Speculative Decoding and Beyond: An In-Depth Survey of Techniques
Yunhai Hu, Zining Liu, Zhenyuan Dong, Tianfan Peng, Bradley McDanel, Sai Qian Zhang
TL;DR
This work tackles the latency of autoregressive decoding in very large models by surveying generation-refinement frameworks that split generation into a parallelizable drafting phase and a quality-focused refinement phase. It introduces a unified two-phase taxonomy and detailed categorizations of draft-generation (predefined tokens, retrieval, N-gram, auto-regressive drafts) and refinement (linear vs tree-based verification, iterative decoding), along with system-level deployment considerations. The analysis covers text, image, speech, and multimodal applications, and highlights practical deployment insights for edge, distributed, and hardware-optimized settings. It identifies open theoretical and scalability challenges, emphasizing cross-modal generalization and efficient coordination among multiple draft and target models as draft counts rise.
Abstract
Sequential dependencies present a fundamental bottleneck in deploying large-scale autoregressive models, particularly for real-time applications.

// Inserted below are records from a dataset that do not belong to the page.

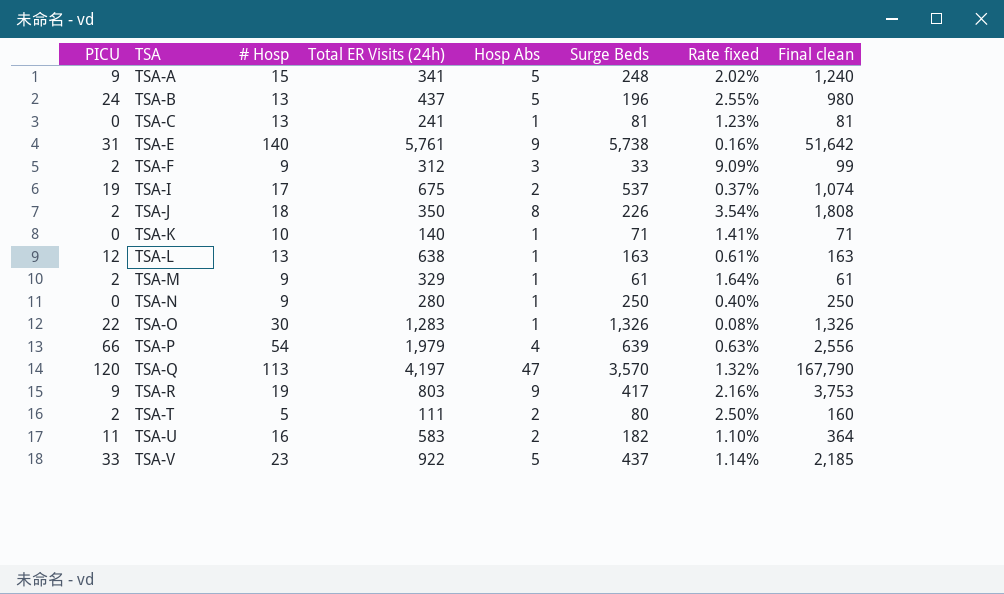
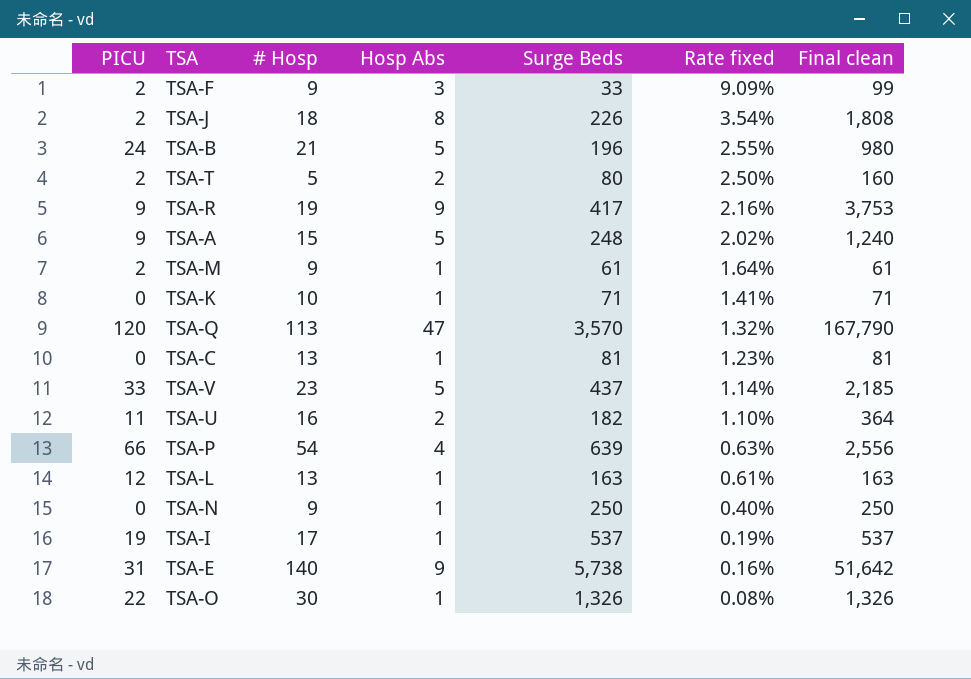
row order: TSA ascending -> Rate fixed descending
column Total ER Visits (24h) | position: 4 -> none
TSA-B | # Hosp: 13 -> 21
TSA-I | Hosp Abs: 2 -> 1
TSA-I | Rate fixed: 0.37% -> 0.19%
TSA-I | Final clean: 1,074 -> 537

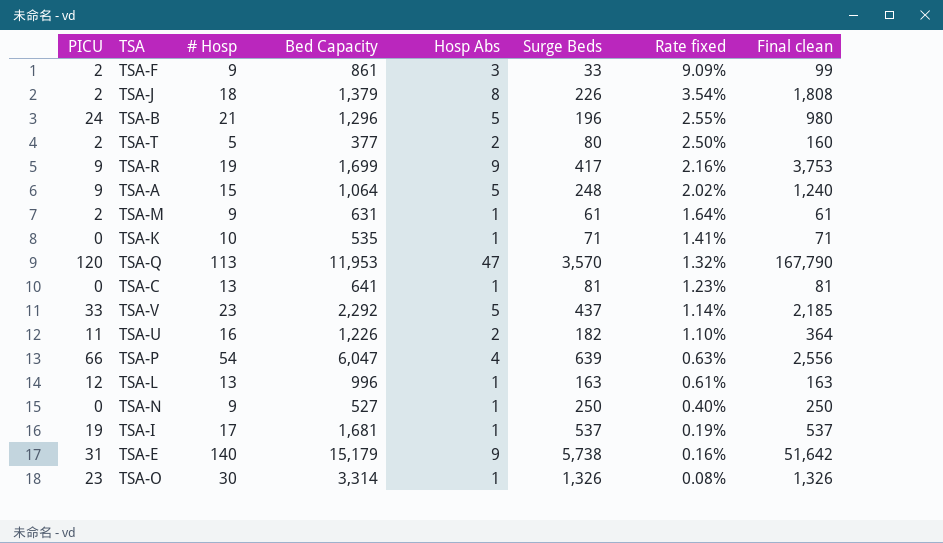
column Bed Capacity | position: none -> 4
TSA-O | PICU: 22 -> 23

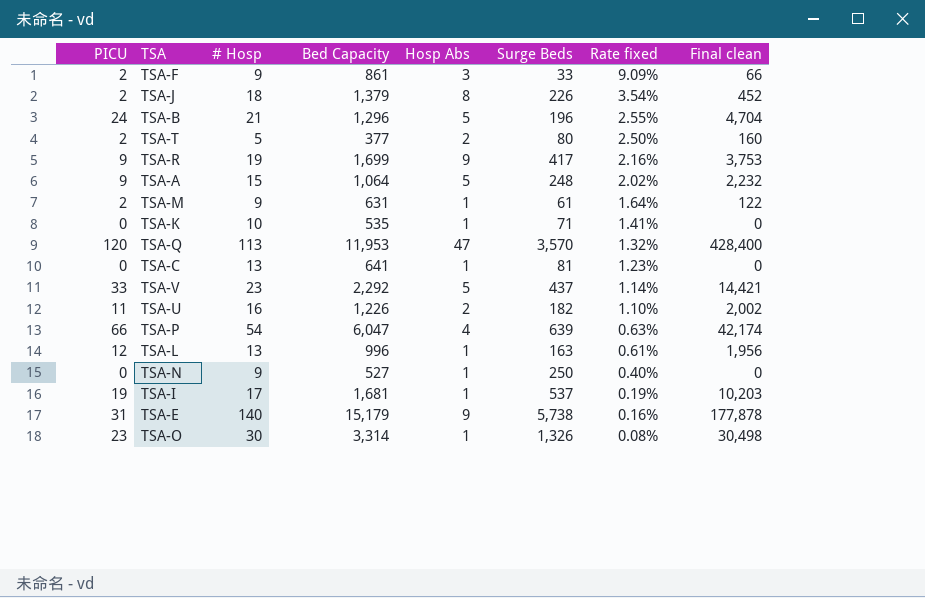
column Final clean | formula: [Hosp Abs] * [Surge Beds] -> [PICU] * [Surge Beds]

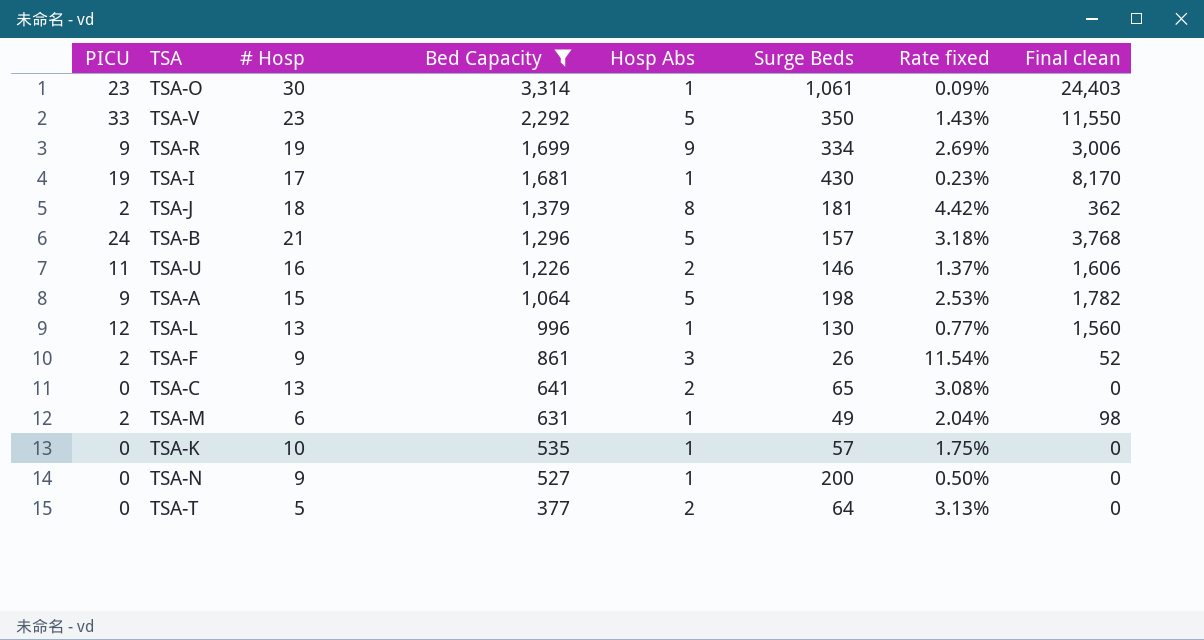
filter: none -> Bed Capacity <= 3,314
row order: Rate fixed descending -> Bed Capacity descending
TSA-O | Surge Beds: 1,326 -> 1,061
TSA-O | Rate fixed: 0.08% -> 0.09%
TSA-O | Final clean: 30,498 -> 24,403
TSA-V | Surge Beds: 437 -> 350
TSA-V | Rate fixed: 1.14% -> 1.43%
TSA-V | Final clean: 14,421 -> 11,550
TSA-R | Surge Beds: 417 -> 334
TSA-R | Rate fixed: 2.16% -> 2.69%
TSA-R | Final clean: 3,753 -> 3,006
TSA-I | Surge Beds: 537 -> 430
TSA-I | Rate fixed: 0.19% -> 0.23%
TSA-I | Final clean: 10,203 -> 8,170
TSA-J | Surge Beds: 226 -> 181
TSA-J | Rate fixed: 3.54% -> 4.42%
TSA-J | Final clean: 452 -> 362
TSA-B | Surge Beds: 196 -> 157
TSA-B | Rate fixed: 2.55% -> 3.18%
TSA-B | Final clean: 4,704 -> 3,768
TSA-U | Surge Beds: 182 -> 146
TSA-U | Rate fixed: 1.10% -> 1.37%
TSA-U | Final clean: 2,002 -> 1,606
TSA-A | Surge Beds: 248 -> 198
TSA-A | Rate fixed: 2.02% -> 2.53%
TSA-A | Final clean: 2,232 -> 1,782
TSA-L | Surge Beds: 163 -> 130
TSA-L | Rate fixed: 0.61% -> 0.77%
TSA-L | Final clean: 1,956 -> 1,560
TSA-F | Surge Beds: 33 -> 26
TSA-F | Rate fixed: 9.09% -> 11.54%
TSA-F | Final clean: 66 -> 52
TSA-C | Hosp Abs: 1 -> 2
TSA-C | Surge Beds: 81 -> 65
TSA-C | Rate fixed: 1.23% -> 3.08%
TSA-M | # Hosp: 9 -> 6
TSA-M | Surge Beds: 61 -> 49
TSA-M | Rate fixed: 1.64% -> 2.04%
TSA-M | Final clean: 122 -> 98
TSA-K | Surge Beds: 71 -> 57
TSA-K | Rate fixed: 1.41% -> 1.75%
TSA-N | Surge Beds: 250 -> 200
TSA-N | Rate fixed: 0.40% -> 0.50%
TSA-T | PICU: 2 -> 0
TSA-T | Surge Beds: 80 -> 64
TSA-T | Rate fixed: 2.50% -> 3.13%
TSA-T | Final clean: 160 -> 0

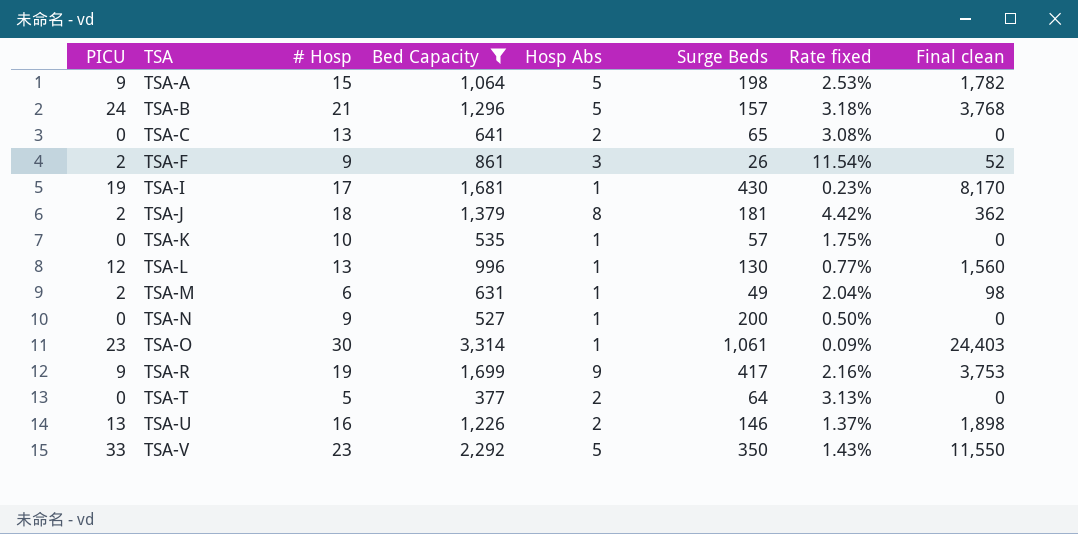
row order: Bed Capacity descending -> TSA ascending
TSA-R | Surge Beds: 334 -> 417
TSA-R | Rate fixed: 2.69% -> 2.16%
TSA-R | Final clean: 3,006 -> 3,753
TSA-U | PICU: 11 -> 13
TSA-U | Final clean: 1,606 -> 1,898

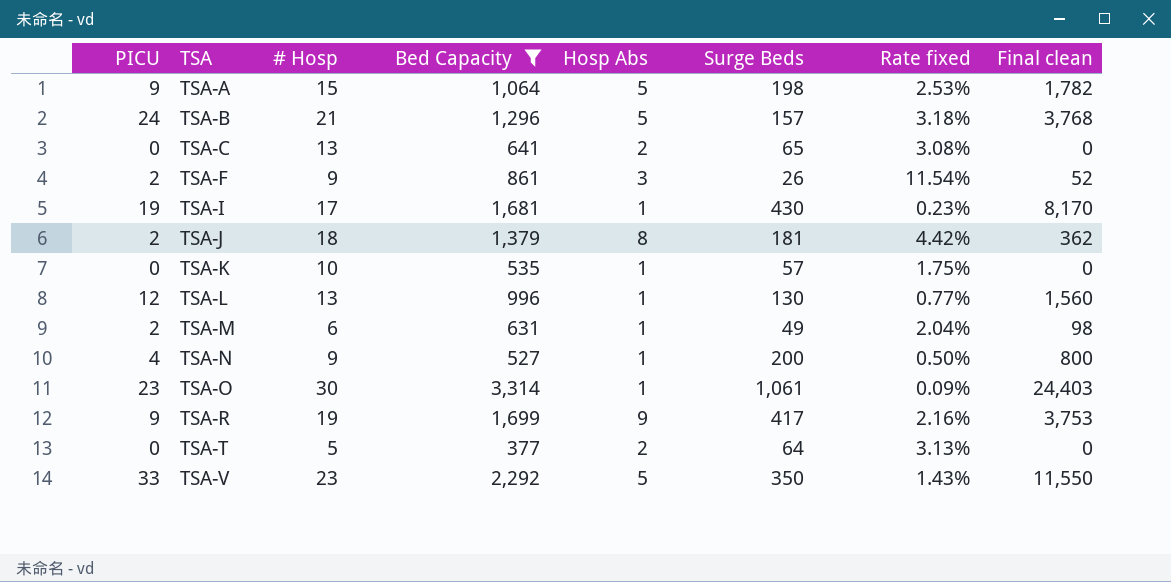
row TSA-U: 13 | 16 | 1,226 | 2 | 146 | 1.37% | 1,898 -> none
TSA-N | PICU: 0 -> 4
TSA-N | Final clean: 0 -> 800

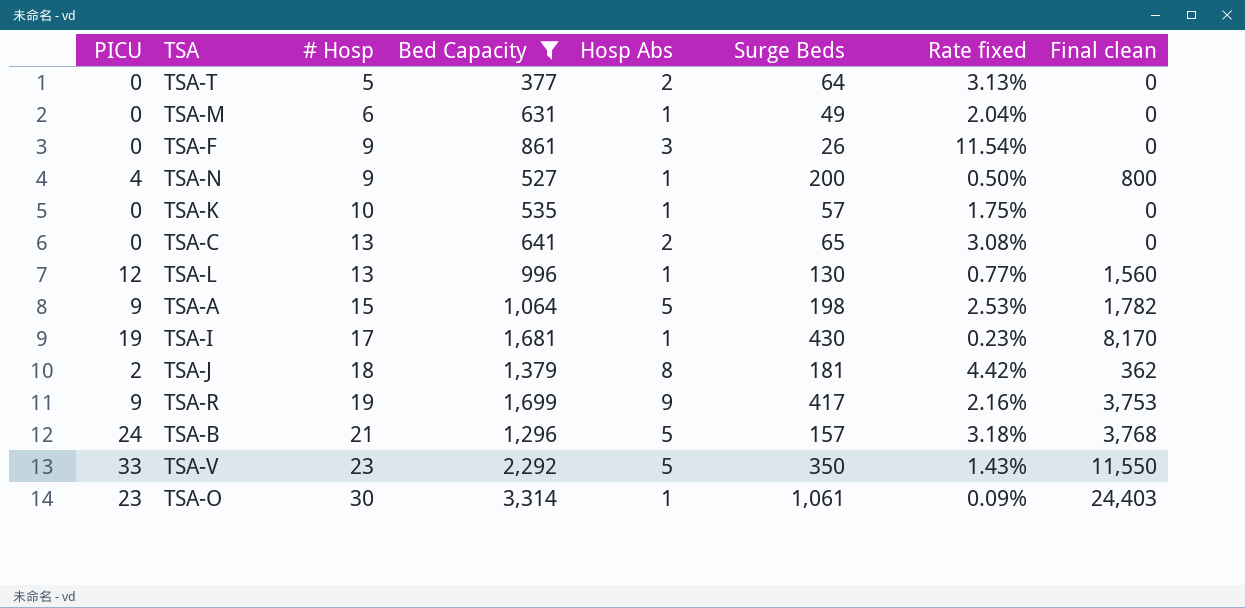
row order: TSA ascending -> # Hosp ascending
TSA-M | PICU: 2 -> 0
TSA-M | Final clean: 98 -> 0
TSA-F | PICU: 2 -> 0
TSA-F | Final clean: 52 -> 0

While traditional optimization approaches like pruning and quantization often compromise model quality, recent advances in generation-refinement frameworks demonstrate that this trade-off can be significantly mitigated. This survey presents a comprehensive taxonomy of generation-refinement frameworks, analyzing methods across autoregressive sequence tasks. We categorize methods based on their generation strategies (from simple n-gram prediction to sophisticated draft models) and refinement mechanisms (including single-pass verification and iterative approaches). Through systematic analysis of both algorithmic innovations and system-level implementations, we examine deployment strategies across computing environments and explore applications spanning text, images, and speech generation. This systematic examination of both theoretical frameworks and practical implementations provides a foundation for future research in efficient autoregressive decoding.